▶ **Instructions for the task**: When the line with "(518, 94) none" appears below, start repeating lines exactly, and keep going through the line with "[283,229,492,248] LoginInterceptor ->"; add nothing outside that span.

▶ **Supplied data**:
......

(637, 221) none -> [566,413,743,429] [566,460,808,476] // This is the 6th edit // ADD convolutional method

......

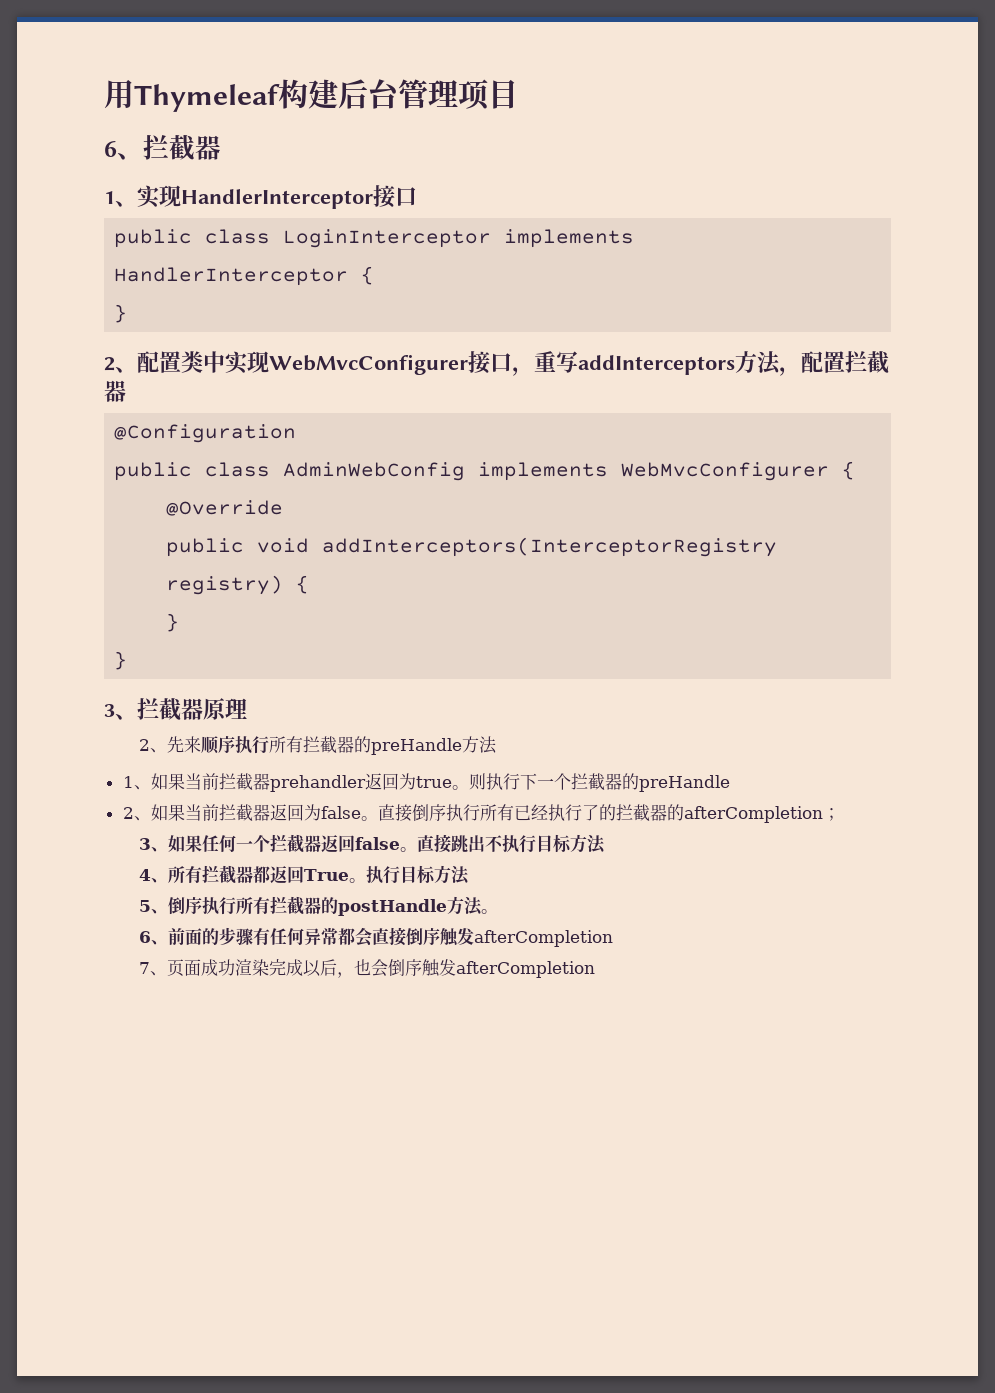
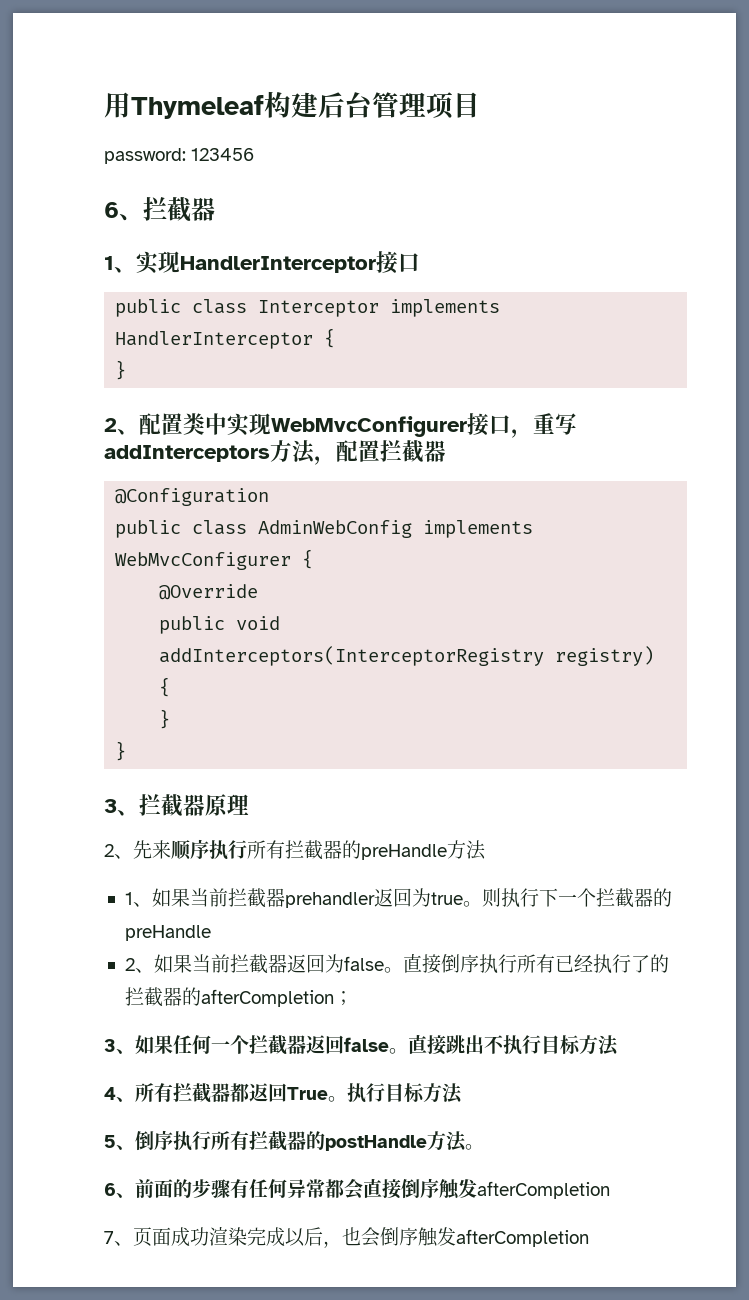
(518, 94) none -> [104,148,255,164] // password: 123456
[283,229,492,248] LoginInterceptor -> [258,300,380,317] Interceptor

......

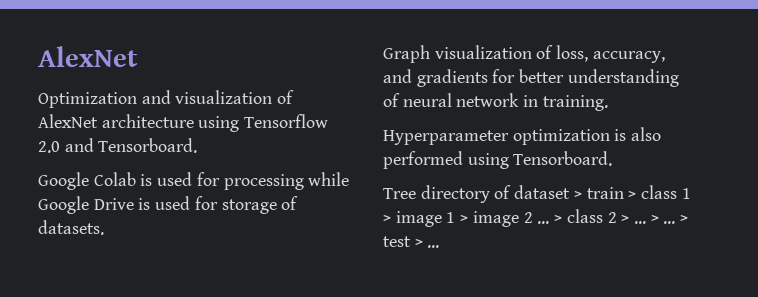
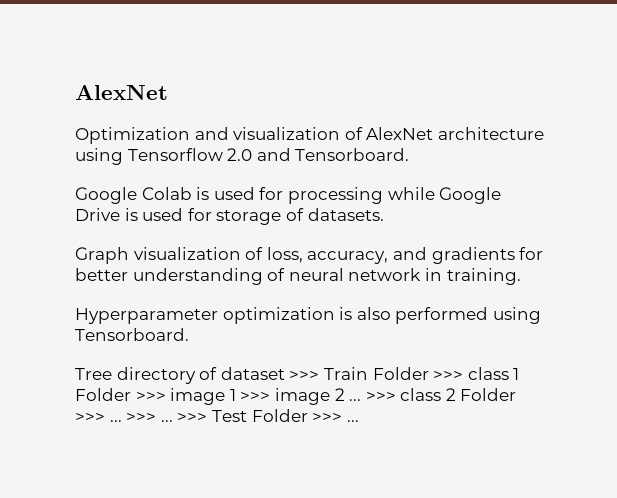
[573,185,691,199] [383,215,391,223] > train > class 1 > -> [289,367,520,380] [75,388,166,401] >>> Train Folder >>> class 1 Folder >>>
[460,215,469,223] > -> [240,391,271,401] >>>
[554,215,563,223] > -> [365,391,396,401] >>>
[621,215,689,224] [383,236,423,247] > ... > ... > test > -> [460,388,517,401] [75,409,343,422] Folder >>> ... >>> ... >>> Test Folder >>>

......

▶ **Response box**:
(518, 94) none -> [104,148,255,164] // password: 123456
[283,229,492,248] LoginInterceptor -> [258,300,380,317] Interceptor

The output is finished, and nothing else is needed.